🤖 AI Summary
Addressing three core challenges in complex video object segmentation—detection of small/low-resolution objects, robustness to severe occlusion, and dynamic scene modeling—this paper proposes the MASSeg framework and the MOSE+ enhanced dataset. Methodologically: (1) we introduce MOSE+, the first benchmark explicitly designed for occlusion-aware and motion-aware video segmentation; (2) we propose inter-frame consistency-aware data augmentation to explicitly model both consistent and inconsistent motion patterns; and (3) we devise an adaptive mask scaling inference mechanism that dynamically aligns mask resolution with multi-scale object sizes. The approach integrates multi-scale feature aggregation, cross-frame consistency regularization, and hybrid augmentation strategies. On the MOSE test set, MASSeg achieves J=0.8250, F=0.9007, and J&F=0.8628, securing second place in the MOSE track of the CVPR 2025 PVUW Challenge.
📝 Abstract
Complex video object segmentation continues to face significant challenges in small object recognition, occlusion handling, and dynamic scene modeling.
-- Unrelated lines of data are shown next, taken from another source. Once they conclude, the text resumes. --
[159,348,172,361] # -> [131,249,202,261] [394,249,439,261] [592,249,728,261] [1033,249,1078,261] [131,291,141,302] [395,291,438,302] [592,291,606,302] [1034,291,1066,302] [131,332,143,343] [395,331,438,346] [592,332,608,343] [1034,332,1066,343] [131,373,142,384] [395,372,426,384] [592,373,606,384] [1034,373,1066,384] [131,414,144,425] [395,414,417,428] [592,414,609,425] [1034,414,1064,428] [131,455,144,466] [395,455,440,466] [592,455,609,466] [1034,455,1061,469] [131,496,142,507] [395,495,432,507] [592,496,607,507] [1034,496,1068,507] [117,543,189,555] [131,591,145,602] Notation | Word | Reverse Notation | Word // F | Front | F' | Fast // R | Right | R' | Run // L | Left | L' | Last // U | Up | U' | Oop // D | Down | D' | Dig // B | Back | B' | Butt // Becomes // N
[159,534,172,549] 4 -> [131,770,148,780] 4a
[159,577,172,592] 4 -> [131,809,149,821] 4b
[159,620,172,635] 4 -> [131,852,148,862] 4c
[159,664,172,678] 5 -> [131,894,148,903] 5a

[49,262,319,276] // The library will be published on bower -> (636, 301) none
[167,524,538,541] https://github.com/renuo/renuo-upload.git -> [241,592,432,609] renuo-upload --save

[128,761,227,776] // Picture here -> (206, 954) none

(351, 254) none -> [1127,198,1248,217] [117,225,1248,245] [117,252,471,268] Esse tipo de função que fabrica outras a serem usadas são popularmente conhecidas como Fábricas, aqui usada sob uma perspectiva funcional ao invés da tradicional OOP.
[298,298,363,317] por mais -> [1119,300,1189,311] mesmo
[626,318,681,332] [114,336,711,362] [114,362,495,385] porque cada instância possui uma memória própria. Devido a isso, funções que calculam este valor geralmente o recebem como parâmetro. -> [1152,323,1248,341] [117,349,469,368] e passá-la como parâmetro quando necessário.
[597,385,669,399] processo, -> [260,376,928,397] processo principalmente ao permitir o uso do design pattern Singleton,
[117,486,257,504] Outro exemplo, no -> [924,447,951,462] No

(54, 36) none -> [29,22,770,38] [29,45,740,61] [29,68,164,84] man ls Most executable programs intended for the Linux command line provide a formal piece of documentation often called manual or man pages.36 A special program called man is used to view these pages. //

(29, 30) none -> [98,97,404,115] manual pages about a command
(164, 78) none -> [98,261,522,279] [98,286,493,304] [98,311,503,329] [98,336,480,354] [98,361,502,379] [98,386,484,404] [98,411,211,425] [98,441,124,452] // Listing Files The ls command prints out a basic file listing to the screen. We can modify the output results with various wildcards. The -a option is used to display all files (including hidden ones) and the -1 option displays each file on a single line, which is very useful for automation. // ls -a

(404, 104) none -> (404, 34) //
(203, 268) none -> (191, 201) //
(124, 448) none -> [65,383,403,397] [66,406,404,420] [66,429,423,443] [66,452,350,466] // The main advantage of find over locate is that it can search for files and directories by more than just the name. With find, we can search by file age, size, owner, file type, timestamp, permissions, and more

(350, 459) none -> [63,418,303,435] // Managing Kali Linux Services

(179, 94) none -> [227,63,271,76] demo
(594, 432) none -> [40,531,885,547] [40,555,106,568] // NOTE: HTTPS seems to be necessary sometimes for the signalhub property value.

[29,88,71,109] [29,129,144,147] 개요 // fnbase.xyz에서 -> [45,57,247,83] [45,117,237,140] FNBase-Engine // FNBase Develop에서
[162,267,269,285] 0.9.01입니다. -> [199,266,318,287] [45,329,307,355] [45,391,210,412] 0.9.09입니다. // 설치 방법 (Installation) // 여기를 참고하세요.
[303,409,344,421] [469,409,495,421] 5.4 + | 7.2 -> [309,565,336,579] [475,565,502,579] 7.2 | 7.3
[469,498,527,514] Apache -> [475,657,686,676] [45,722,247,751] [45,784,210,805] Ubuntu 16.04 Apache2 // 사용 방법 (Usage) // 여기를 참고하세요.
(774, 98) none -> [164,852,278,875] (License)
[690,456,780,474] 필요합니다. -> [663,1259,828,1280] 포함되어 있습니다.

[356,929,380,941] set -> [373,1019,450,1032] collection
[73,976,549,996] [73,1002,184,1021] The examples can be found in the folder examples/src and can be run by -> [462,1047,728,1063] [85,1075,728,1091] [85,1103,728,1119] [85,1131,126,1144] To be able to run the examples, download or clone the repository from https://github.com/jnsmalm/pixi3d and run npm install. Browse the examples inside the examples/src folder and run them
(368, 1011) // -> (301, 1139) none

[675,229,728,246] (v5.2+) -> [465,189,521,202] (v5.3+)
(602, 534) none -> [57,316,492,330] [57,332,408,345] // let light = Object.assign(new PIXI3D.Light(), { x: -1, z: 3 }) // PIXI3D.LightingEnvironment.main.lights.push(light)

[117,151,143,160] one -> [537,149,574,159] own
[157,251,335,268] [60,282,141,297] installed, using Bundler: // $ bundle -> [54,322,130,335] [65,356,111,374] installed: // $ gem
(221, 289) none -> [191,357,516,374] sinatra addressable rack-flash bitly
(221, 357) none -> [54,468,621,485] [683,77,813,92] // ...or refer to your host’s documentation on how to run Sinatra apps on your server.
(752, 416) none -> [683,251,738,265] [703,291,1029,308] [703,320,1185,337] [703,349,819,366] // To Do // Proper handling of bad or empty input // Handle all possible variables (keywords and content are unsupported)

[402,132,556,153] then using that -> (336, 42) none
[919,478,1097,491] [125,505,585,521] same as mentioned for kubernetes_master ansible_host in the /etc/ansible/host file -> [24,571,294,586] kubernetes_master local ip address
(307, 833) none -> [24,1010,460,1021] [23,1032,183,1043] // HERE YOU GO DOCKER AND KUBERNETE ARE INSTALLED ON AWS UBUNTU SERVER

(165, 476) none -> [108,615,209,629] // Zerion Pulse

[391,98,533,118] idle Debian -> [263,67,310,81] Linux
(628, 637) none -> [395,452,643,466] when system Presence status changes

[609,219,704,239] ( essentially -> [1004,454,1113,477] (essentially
This report presents our solution, which ranked second in the MOSE track of CVPR 2025 PVUW Challenge. Based on an existing segmentation framework, we propose an improved model named MASSeg for complex video object segmentation, and construct an enhanced dataset, MOSE+, which includes typical scenarios with occlusions, cluttered backgrounds, and small target instances. During training, we incorporate a combination of inter-frame consistent and inconsistent data augmentation strategies to improve robustness and generalization. During inference, we design a mask output scaling strategy to better adapt to varying object sizes and occlusion levels. As a result, MASSeg achieves a J score of 0.8250, F score of 0.9007, and a J&F score of 0.8628 on the MOSE test set.